Written by: Kelly Durham
Perhaps James Tinsley Whitney knew about Guam from his classes at Union High School. Maybe he had read about the island’s seaplane base serving the famous clippers of Pan-American World Airways. Even if he had, it is unlikely that Whitney would have linked his future to that far away island in the western Pacific.
Whitney, a member of Clemson’s Class of 1939, was an industrial education major from Union. He played football as a freshman and was a member of the Block C Club. He served on the YMCA Council, was an officer in the Union-Clemson Club, and marched with the Sophomore, Junior and Senior Platoons as one of the best-drilled cadets in his class.
Following graduation, Whitney took a job as the shop instructor at Walterboro High School, where he soon noticed the school’s music teacher, Dorothy Mae Graham. Whitney, who had completed ROTC training at Clemson, entered the Army on March 5, 1942. In June, he and Dorothy were married.
Lieutenant Whitney was assigned to the 307th Infantry Regiment of the 77th Infantry Division. The division trained in the States for nearly two years before shipping out for Hawaii in February 1944. In Hawaii, the division trained for amphibious operations and jungle warfare until early July when it departed for Guam.
Guam, the largest of the Mariana Islands in the western Pacific, had been a territory of the United States since its brief war with Spain in 1898. The Navy exercised administrative control over the island, which included a refueling station for merchant and warships traveling to and from the Philippines, a Navy yard, and a Marine Corps barracks. In addition, a trans-Pacific cable communications station was established on Guam along with Pan-American’s seaplane facility. On December 10, 1941, following the daring attack on Pearl Harbor, Japanese forces stormed ashore and captured Guam, making it part of Japan’s Pacific defense perimeter. Now, the United States intended to take it back.

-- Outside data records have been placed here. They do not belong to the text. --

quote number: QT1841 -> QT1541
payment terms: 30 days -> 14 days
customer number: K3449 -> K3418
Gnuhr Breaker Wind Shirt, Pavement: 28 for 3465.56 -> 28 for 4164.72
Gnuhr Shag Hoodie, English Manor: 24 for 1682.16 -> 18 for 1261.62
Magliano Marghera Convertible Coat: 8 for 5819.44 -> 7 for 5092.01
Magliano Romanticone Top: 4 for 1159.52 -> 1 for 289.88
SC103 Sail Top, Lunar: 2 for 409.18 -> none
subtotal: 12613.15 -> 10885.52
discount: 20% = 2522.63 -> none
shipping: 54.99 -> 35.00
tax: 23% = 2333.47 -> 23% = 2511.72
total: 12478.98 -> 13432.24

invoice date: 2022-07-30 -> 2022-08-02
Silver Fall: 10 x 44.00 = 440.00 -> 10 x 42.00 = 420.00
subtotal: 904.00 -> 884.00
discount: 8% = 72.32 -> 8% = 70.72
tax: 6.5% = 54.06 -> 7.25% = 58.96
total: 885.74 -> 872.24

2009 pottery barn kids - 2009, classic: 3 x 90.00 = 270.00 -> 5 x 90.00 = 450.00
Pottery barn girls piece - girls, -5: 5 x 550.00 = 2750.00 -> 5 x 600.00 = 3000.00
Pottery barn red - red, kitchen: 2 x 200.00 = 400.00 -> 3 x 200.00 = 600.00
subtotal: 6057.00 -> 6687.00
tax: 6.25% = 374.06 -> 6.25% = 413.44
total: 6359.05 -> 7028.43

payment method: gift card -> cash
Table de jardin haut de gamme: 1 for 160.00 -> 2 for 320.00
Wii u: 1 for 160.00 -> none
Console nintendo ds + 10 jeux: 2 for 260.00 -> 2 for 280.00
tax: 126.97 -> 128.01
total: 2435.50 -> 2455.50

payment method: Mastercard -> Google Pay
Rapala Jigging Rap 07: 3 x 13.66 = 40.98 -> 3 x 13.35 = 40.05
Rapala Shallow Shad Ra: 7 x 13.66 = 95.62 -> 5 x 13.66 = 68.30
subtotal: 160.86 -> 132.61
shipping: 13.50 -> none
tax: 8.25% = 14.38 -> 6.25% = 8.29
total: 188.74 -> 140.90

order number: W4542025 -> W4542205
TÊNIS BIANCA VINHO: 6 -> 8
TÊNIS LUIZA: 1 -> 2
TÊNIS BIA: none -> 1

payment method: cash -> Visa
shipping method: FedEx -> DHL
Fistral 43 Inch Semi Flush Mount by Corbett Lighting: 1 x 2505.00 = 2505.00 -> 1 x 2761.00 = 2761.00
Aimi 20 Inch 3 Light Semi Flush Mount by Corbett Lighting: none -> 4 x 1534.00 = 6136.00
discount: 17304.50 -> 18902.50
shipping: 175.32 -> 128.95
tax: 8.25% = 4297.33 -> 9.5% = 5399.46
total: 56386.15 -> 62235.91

American military leaders recognized the value of Guam, as well as nearby Tinian and Saipan, as a location for airbases from which the Army Air Force’s new B-29 Superfortress bomber could fly missions against the Japanese home islands. The invasion of Guam and its recapture would allow devastating air raids to be conducted against Japan’s major war industries and cities.
The 77th Infantry Division assaulted Guam on July 21. Landing craft carried the soldiers only as far as the reef. From there, the troops had to wade ashore through the surf. Despite this soggy beginning, Whitney’s division secured the beachhead and on July 28th linked up with the 3rd Marine Division. By July 30, the Japanese airfield at Orote and the harbor at Apra had been captured.
On August 3, while battling Japanese defenders at Mount Barrigada, Whitney was killed in action. He was awarded the Bronze Star for gallantry and the Purple Heart. In January 1945, the airfields that Whitney had helped capture were expanded to accommodate B-29s and their strategic bombing campaign against Japan.
First Lieutenant James Tinsley Whitney was survived by his wife then serving as executive secretary of the Colleton chapter of the American Red Cross, his parents, a brother serving in the Merchant Marine, and a sister. Whitney is buried in the National Memorial Cemetery of the Pacific in Hawaii.